EXERCISE: Look through the records below for the line with "[264,100,307,112] testing. ->" and the line with "(355, 480) none", then return those lines and all lines between, exactly.

DATA SUPPLIED:
-=-=-=-=-

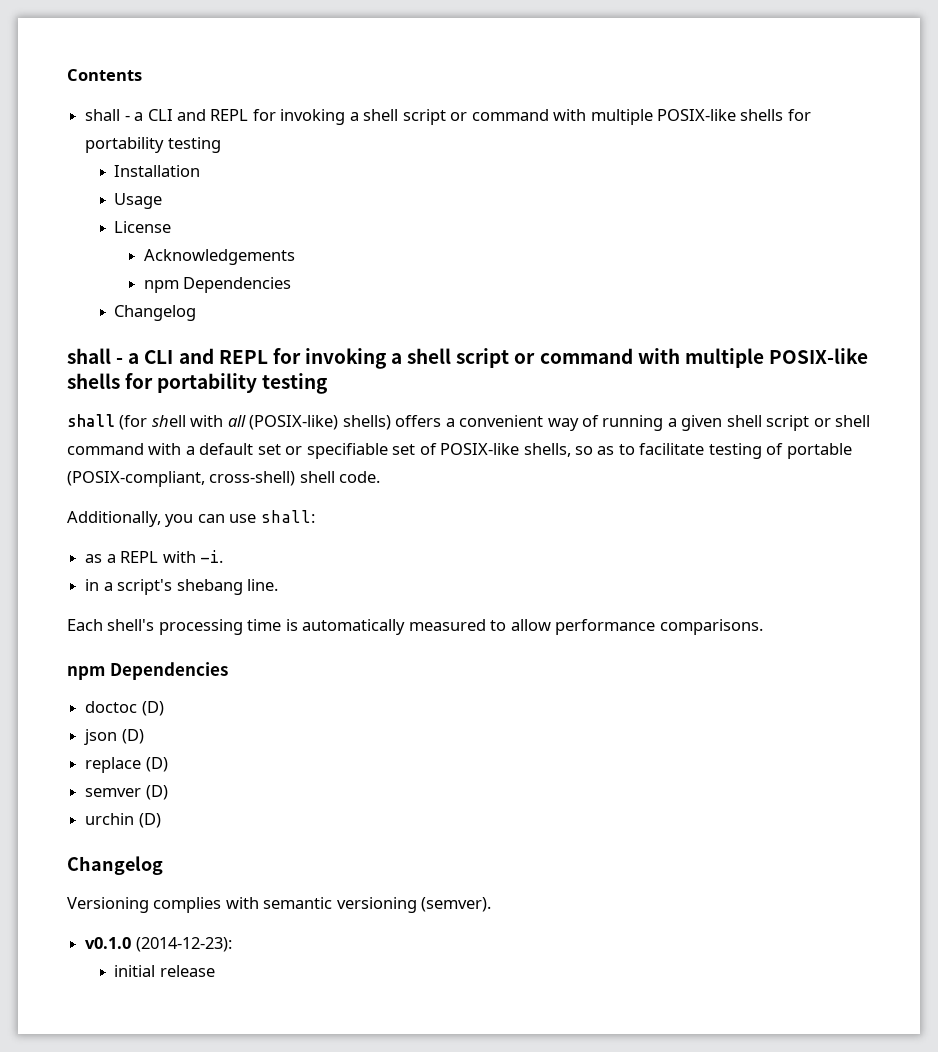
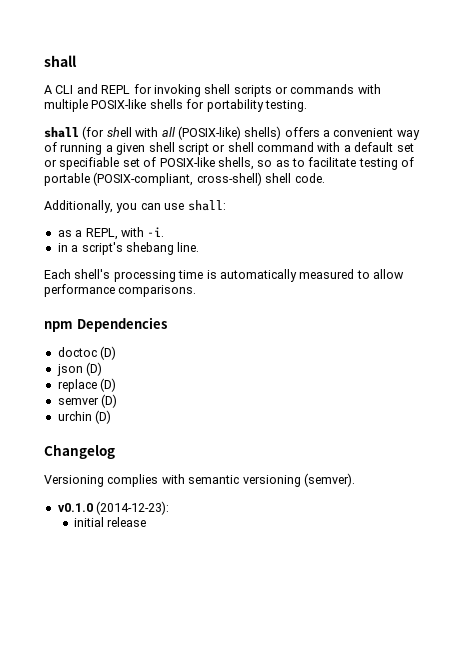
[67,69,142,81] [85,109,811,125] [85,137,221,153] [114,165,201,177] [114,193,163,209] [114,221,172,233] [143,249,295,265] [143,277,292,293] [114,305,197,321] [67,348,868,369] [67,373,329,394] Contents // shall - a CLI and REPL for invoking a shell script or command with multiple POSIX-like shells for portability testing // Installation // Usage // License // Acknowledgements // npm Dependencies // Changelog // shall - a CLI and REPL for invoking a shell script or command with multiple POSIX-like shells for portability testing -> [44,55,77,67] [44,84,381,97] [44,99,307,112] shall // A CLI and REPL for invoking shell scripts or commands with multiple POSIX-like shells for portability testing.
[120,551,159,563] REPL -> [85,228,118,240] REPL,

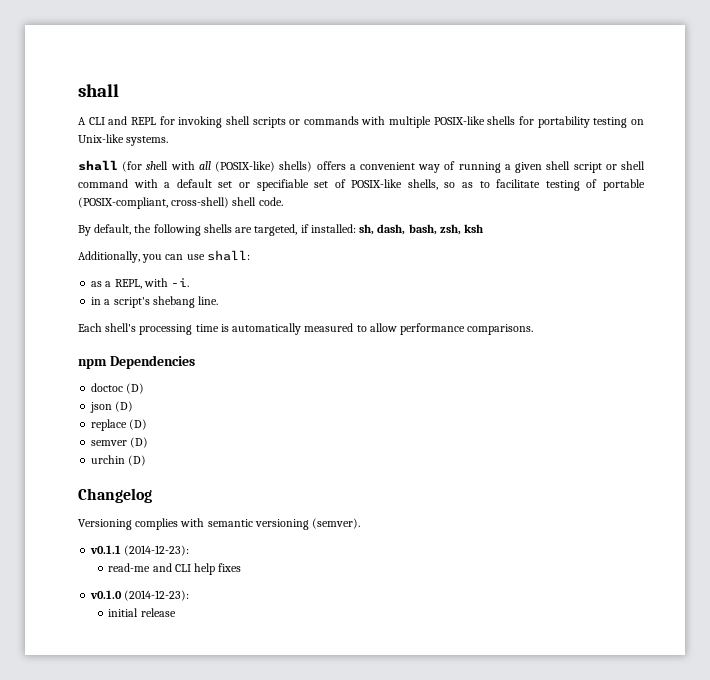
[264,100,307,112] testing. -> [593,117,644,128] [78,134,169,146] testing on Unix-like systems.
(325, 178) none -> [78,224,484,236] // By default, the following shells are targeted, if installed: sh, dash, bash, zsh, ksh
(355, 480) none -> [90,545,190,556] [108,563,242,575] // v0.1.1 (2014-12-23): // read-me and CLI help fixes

-=-=-=-=-

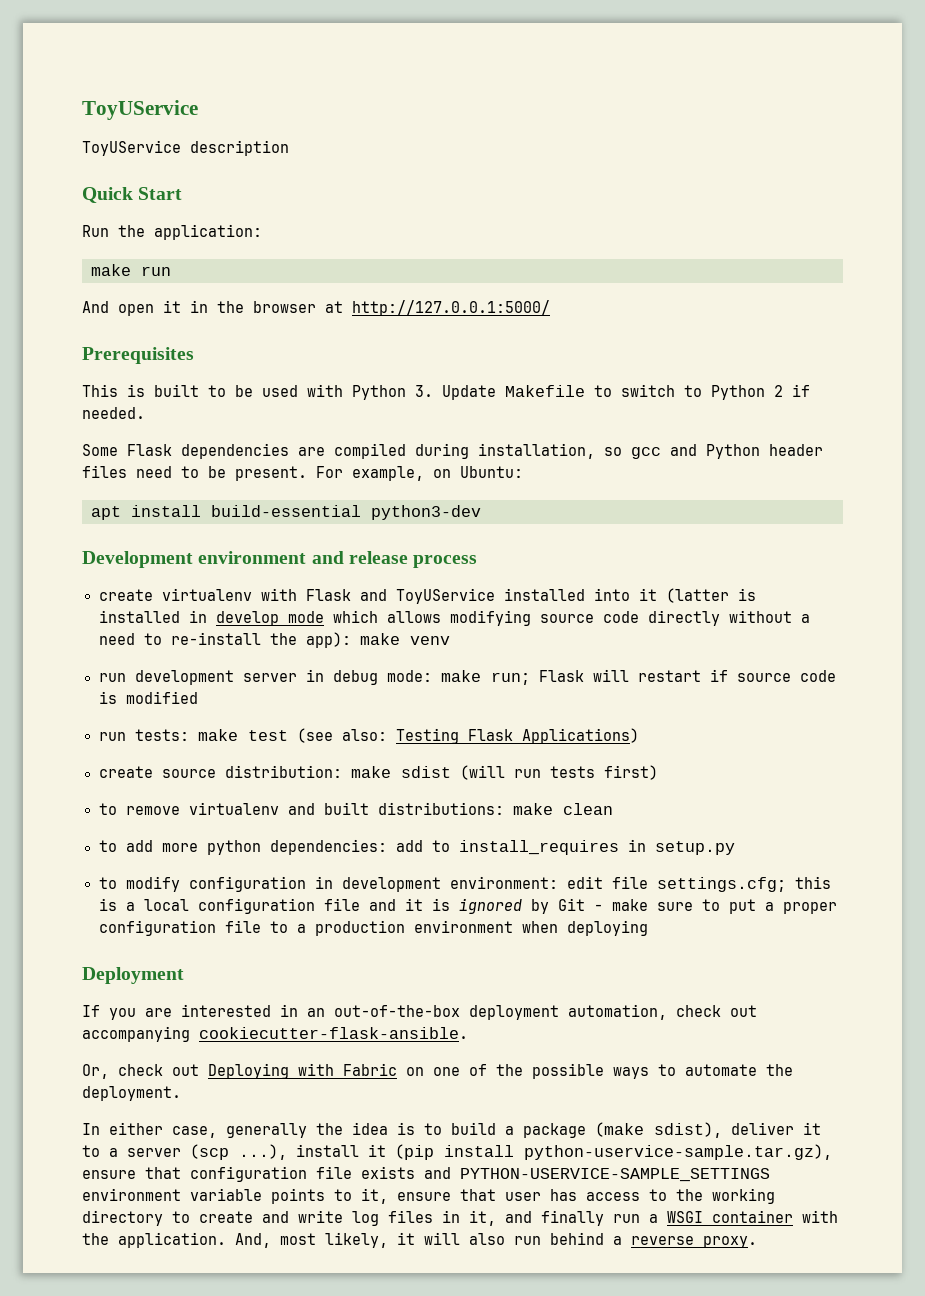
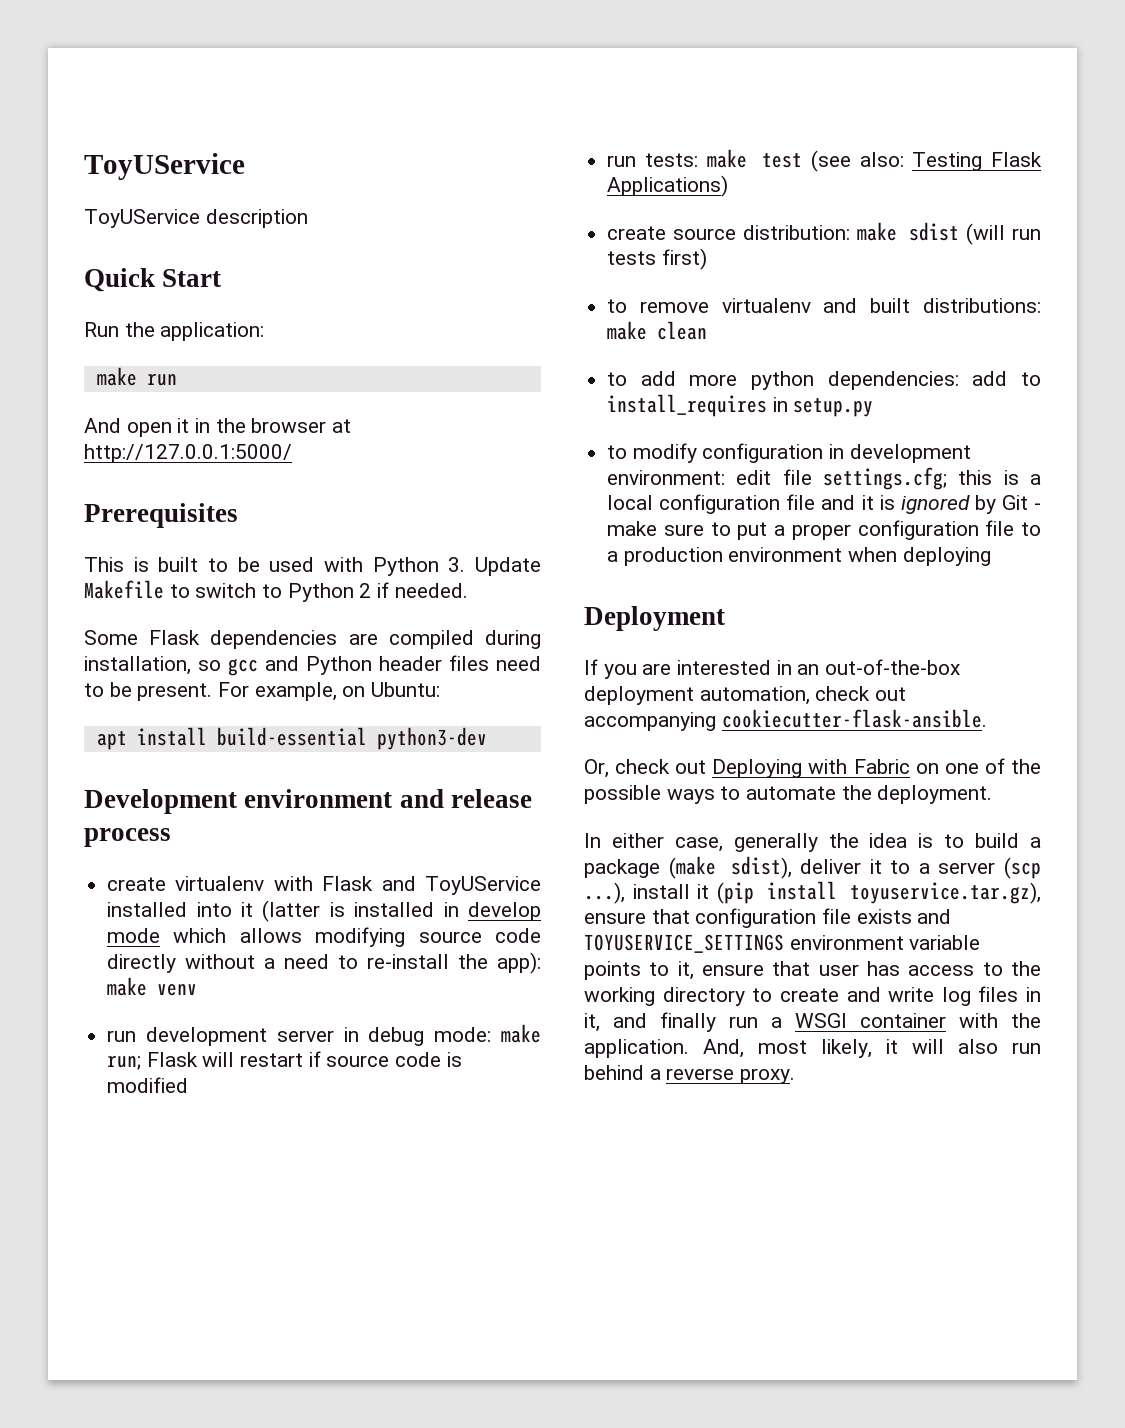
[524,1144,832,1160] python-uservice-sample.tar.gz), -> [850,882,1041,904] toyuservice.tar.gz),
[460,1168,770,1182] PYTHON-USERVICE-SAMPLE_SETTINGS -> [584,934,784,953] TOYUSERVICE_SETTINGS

-=-=-=-=-

FINISHED EXERCISE:
[264,100,307,112] testing. -> [593,117,644,128] [78,134,169,146] testing on Unix-like systems.
(325, 178) none -> [78,224,484,236] // By default, the following shells are targeted, if installed: sh, dash, bash, zsh, ksh
(355, 480) none -> [90,545,190,556] [108,563,242,575] // v0.1.1 (2014-12-23): // read-me and CLI help fixes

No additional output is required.